--- Exercise materials Enclosed Below ---

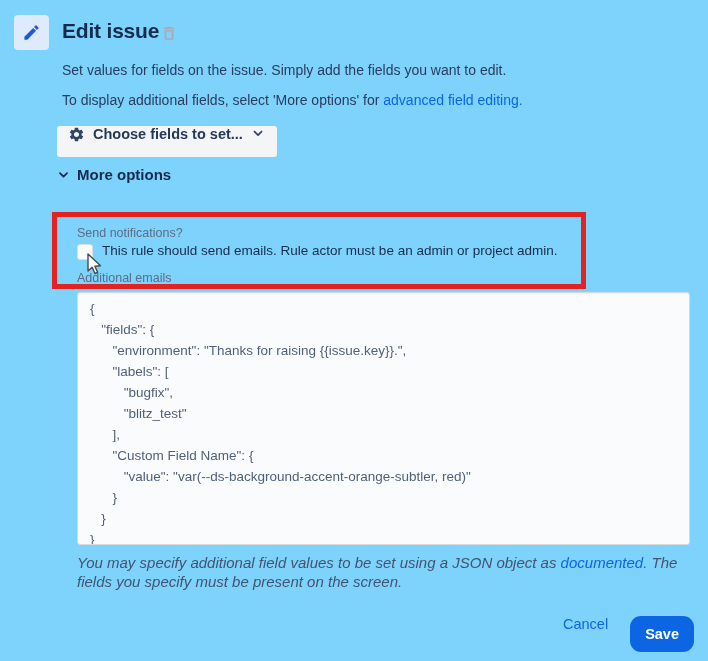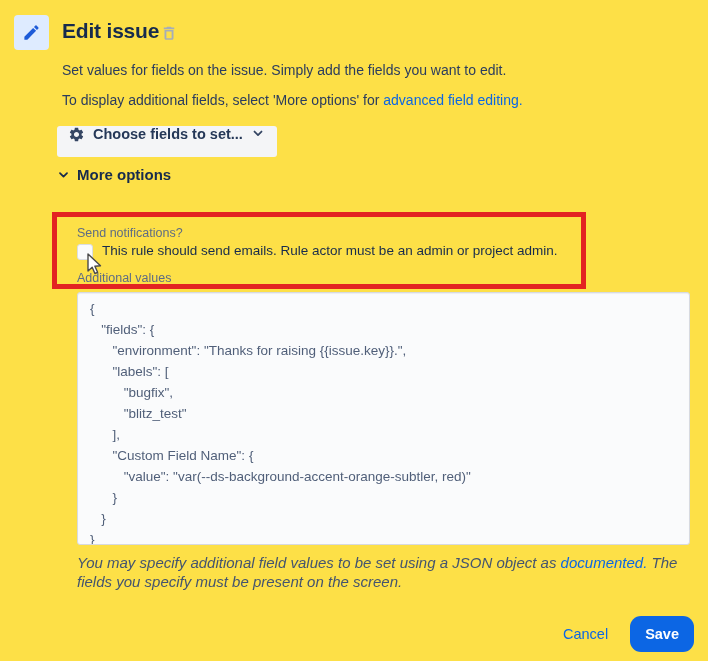--- a/index.html
+++ b/index.html
@@ -8,7 +8,7 @@
     position: relative;
     width: 708px;
     height: 661px;
-    background: #fde047;
+    background: #7dd3fc;
     font-family: "Liberation Sans", sans-serif;
     color: #172B4D;
     overflow: hidden;

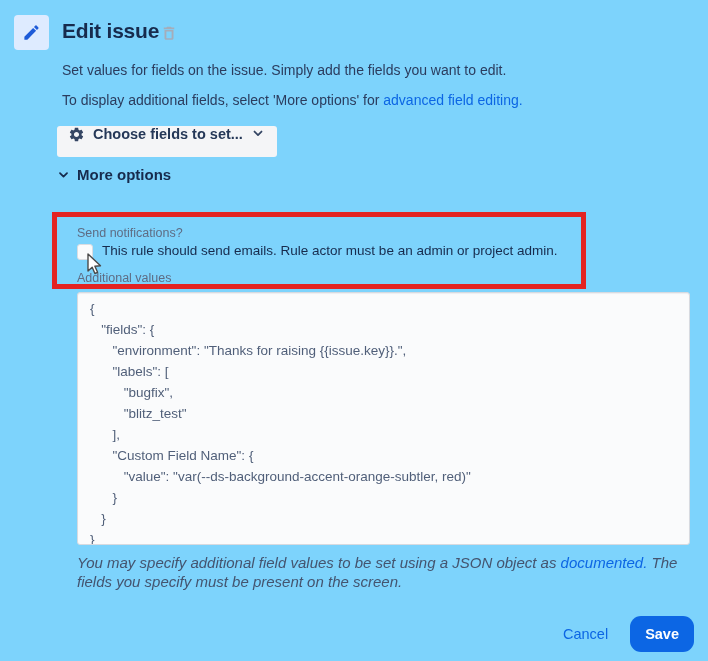--- a/index.html
+++ b/index.html
@@ -194,7 +194,7 @@
 
   <div class="abs annotation-box"></div>
 
-  <div class="abs field-label additional-fields-label">Additional values</div>
+  <div class="abs field-label additional-fields-label">Additional emails</div>
   <div class="abs json-area">
     <pre>{
    "fields": {

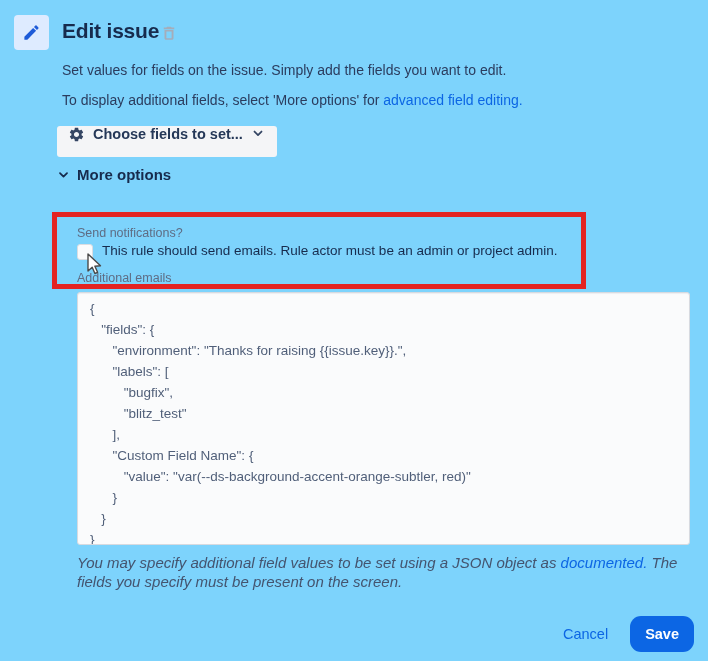--- a/index.html
+++ b/index.html
@@ -115,7 +115,7 @@
   
   .footer {
     left: 0; top: 616px; width: 694px;
-    display: flex; align-items: center; justify-content: flex-end;
+    display: flex; align-items: flex-start; justify-content: flex-end;
     gap: 22px;
   }
   .cancel-link {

--- End of Enclosed Exercise materials ---

§ **Instructions to follow**
Once the pictures are removed, write out all of the entries above exactly.

§ **Exercise solution**
--- a/index.html
+++ b/index.html
@@ -8,7 +8,7 @@
     position: relative;
     width: 708px;
     height: 661px;
-    background: #fde047;
+    background: #7dd3fc;
     font-family: "Liberation Sans", sans-serif;
     color: #172B4D;
     overflow: hidden;

--- a/index.html
+++ b/index.html
@@ -194,7 +194,7 @@
 
   <div class="abs annotation-box"></div>
 
-  <div class="abs field-label additional-fields-label">Additional values</div>
+  <div class="abs field-label additional-fields-label">Additional emails</div>
   <div class="abs json-area">
     <pre>{
    "fields": {

--- a/index.html
+++ b/index.html
@@ -115,7 +115,7 @@
   
   .footer {
     left: 0; top: 616px; width: 694px;
-    display: flex; align-items: center; justify-content: flex-end;
+    display: flex; align-items: flex-start; justify-content: flex-end;
     gap: 22px;
   }
   .cancel-link {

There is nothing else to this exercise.